The Secret Files: UFOs in the House of Lords> [prev ¦ 1 ¦ 2]


 

After six months of work Patrick Stevens recommended that the Government “adopt an unequivocal and uncompromising line” on UFOs in their response to Clancarty. The task of representing the Government in the debate fell upon a distinguished wartime soldier, Lord Strabolgi, who was Labour’s chief whip in the Lords. After several meetings with Patrick Stevens they agreed to adopt an open-minded attitude to UFOlogy, taking the line “that there really are strange phenomena in the sky, but there is no need to introduce the highly questionable hypothesis of alien space craft.”

Privately, however, Stevens advised Defence Minister Fred Mulley “there is nothing to indicate that UFOlogy is anything but claptrap,” adding: “The UFO industry has prospered from equivocation and, with 1979 being heralded as ‘the year of the UFOs’, it is highly desirable for HMG to inject some massive common sense into the business.” But his draft closing speech was revised and altered at the eleventh hour on the direct orders of the Under Secretary of State for the RAF who, whilst claiming not to disagree with a more scathing approach, felt it “would benefit from being toned down so as not to pour quite so much scorn on ‘believers.’”

The big day came on 18 January 1979 in the middle of a national rail strike. But the industrial crisis did nothing to dampen interest in UFOs. The debate was one of the best attended ever held in the Lords, with sixty peers and hundreds of onlookers – including several famous UFOlogists - packing the public gallery.

Lord Clancarty opened the three hour session at 7pm “to call attention to the increasing number of sightings and landings on a world wide scale of UFOs, and to the need for an intra-governmental study of UFOs.” He wound up his speech by asking the Government reveal publicly what they knew about the phenomenon. And he appealed to the Labour Minister of Defence, Fred Mulley, to give a TV broadcast on the issue in the same way his French counterpart, M. Robert Galley, had done in 1974.

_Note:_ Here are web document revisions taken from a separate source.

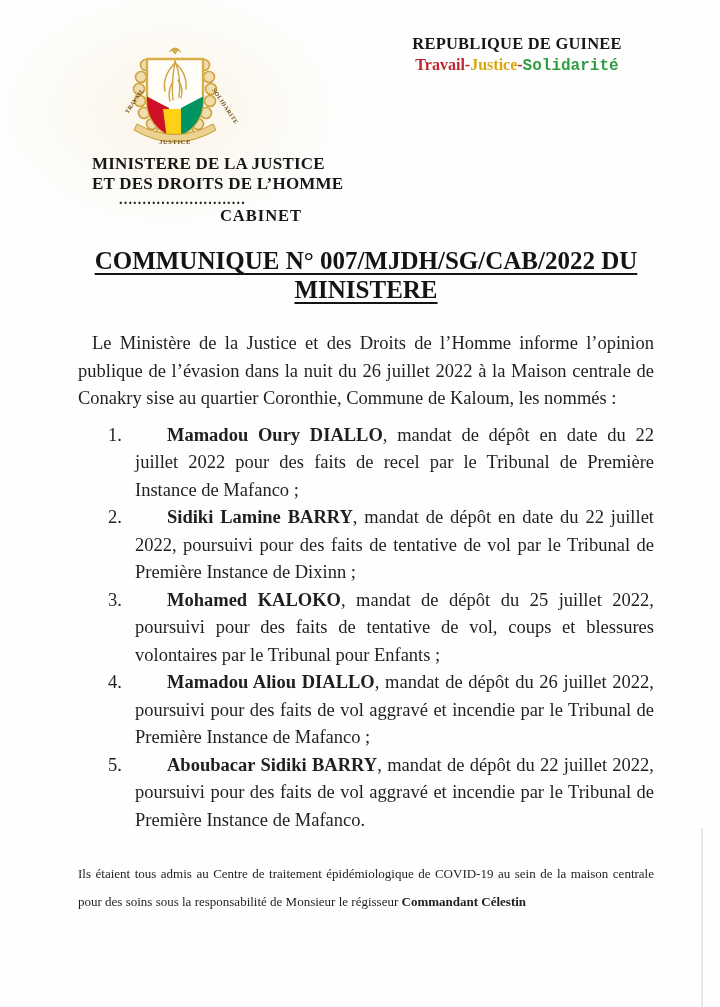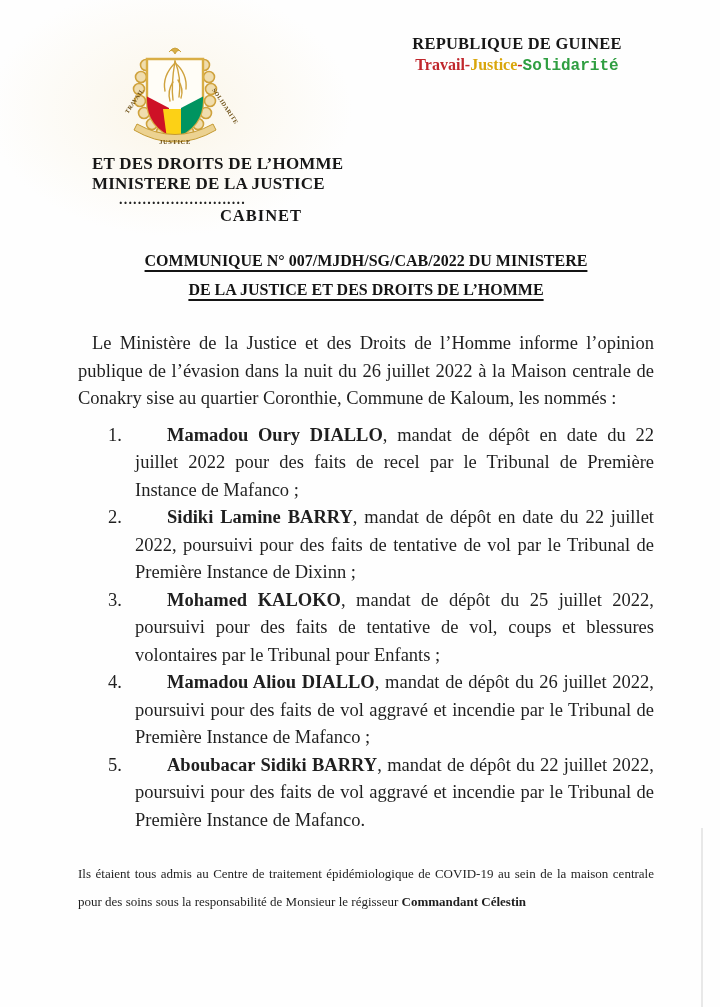--- a/index.html
+++ b/index.html
@@ -105,8 +105,8 @@
   </div>
 
   <div class="ministry-block">
+    <div class="ministry-line">MINISTERE DE LA JUSTICE</div>
     <div class="ministry-line">ET DES DROITS DE L’HOMME</div>
-    <div class="ministry-line">MINISTERE DE LA JUSTICE</div>
     <div class="dots">...........................</div>
     <div class="cabinet">CABINET</div>
   </div>

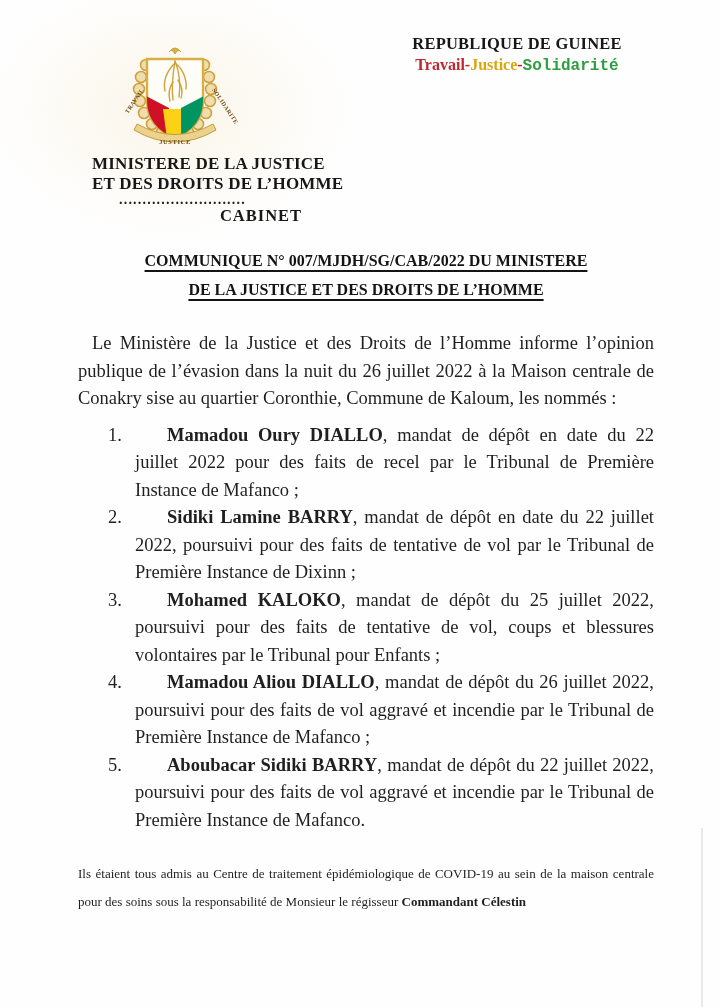--- a/index.html
+++ b/index.html
@@ -30,7 +30,7 @@
   .cabinet{font-size:16.5px;font-weight:bold;margin:1px 0 0 38px;letter-spacing:1px;color:#171717;text-align:center;}
   
   .column{position:absolute;left:78px;top:246px;width:576px;}
-  .doc-title{text-align:center;font-weight:bold;font-size:16px;line-height:29px;color:#141414;}
+  .doc-title{text-align:center;font-weight:bold;font-size:25px;line-height:29px;color:#141414;}
   .doc-title .tline{text-decoration:underline;text-decoration-thickness:2px;text-underline-offset:4px;}
   .intro{margin-top:26px;font-size:18.5px;line-height:27.5px;text-align:justify;text-indent:14px;}
   .list{margin-top:9px;}

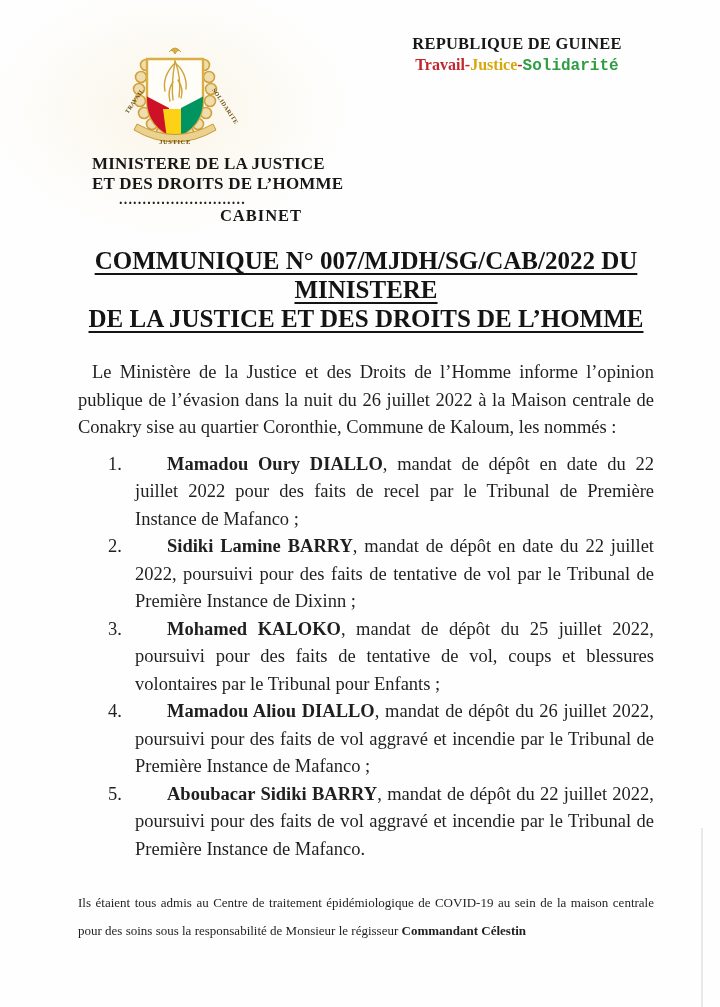--- a/index.html
+++ b/index.html
@@ -115,7 +115,6 @@
 
     <div class="doc-title">
       <div><span class="tline">COMMUNIQUE N° 007/MJDH/SG/CAB/2022 DU MINISTERE</span></div>
-      <div><span class="tline">DE LA JUSTICE ET DES DROITS DE L’HOMME</span></div>
     </div>
 
     <p class="intro" style="margin-bottom:0;">Le Ministère de la Justice et des Droits de l’Homme informe l’opinion publique de l’évasion dans la nuit du 26 juillet 2022 à la Maison centrale de Conakry sise au quartier Coronthie, Commune de Kaloum, les nommés :</p>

The pro-UFO lobby was supported eloquently by the Earl of Kimberley, a former Liberal spokesman on aerospace, who drew upon a briefing by the Aetherius Society for his UFO facts (see obituary, FT 199:24). Kimberley’s views were evident from an intervention he made when a Tory peer referred to the Jodrell Bank radio telescope’s failure to detect a single UFO: “Does the noble Lord not think it conceivable that Jodrell Bank says there are no UFOs because that is what it has been told to say?”

More than a dozen peers, including two eminent retired scientists, made contributions to the debate. Several reported their own sightings including Lord Gainford who gave a good description of the Cosmos rocket, “a bright white ball” like a comet flying low over the Scottish hills on New Year’s Eve. Others referred to the link between belief in UFOs and religious cults. In his contribution the Bishop of Norwich said he was concerned the UFO mystery “is in danger of producing a 20th century superstition” that sought to undermine the Christian faith.

The Government’s reply to this outbreak of Fortean anarchy was delivered in elegant old-world language by Lord Strabolgi, rising at 10.10 pm. Drawing upon the Ministry of Defence’s long experience he did his best to pour cold water on the idea of UFOs as alien spacecraft. As Patrick Stevens and his intelligence advisors watched from the spectator’s box Strabolgi outlined the colossal distances that would make visits from outer space unlikely. Referring to Clancarty’s claim that evidence existed of thousands of such instances he said “there is nothing to convince the Government that there has ever been a single visit by an alien spacecraft.” And he rounded off his presentation with a succinct response to Lord Clancarty’s appeal to the Government to reveal what it knew. “As for telling the public the truth about UFOs, the truth is simple,” he said. “There really are many strange phenomena in the sky, and these are invariably reported by rational people. But there is a wide range of natural explanations to account for such phenomena. There is nothing to suggest to Her Majesty’s Government that such phenomena are alien spacecraft.”

Although Clancarty failed to persuade the Defence Minister to make a televised statement he did succeed in making history by holding the debate in the face of considerable ridicule. One of his aims, to establish an all-party House of Lords UFO Study Group, did come to fruition. This group met irregularly for several years and attracted some prominent UFOlogists as speakers. Lord Clancarty died in a Sussex nursing home on 18 May 1995 age 83, a decade before the arrival of Freedom of Information Act.

Note: The Hansard transcript of the Lords UFO debate was published by Open Head Press in 1979, complete with an introduction by Lord Clancarty and notes by John Mitchell. The text was reprinted by HM Stationary Office Uncovered Editions in 2000.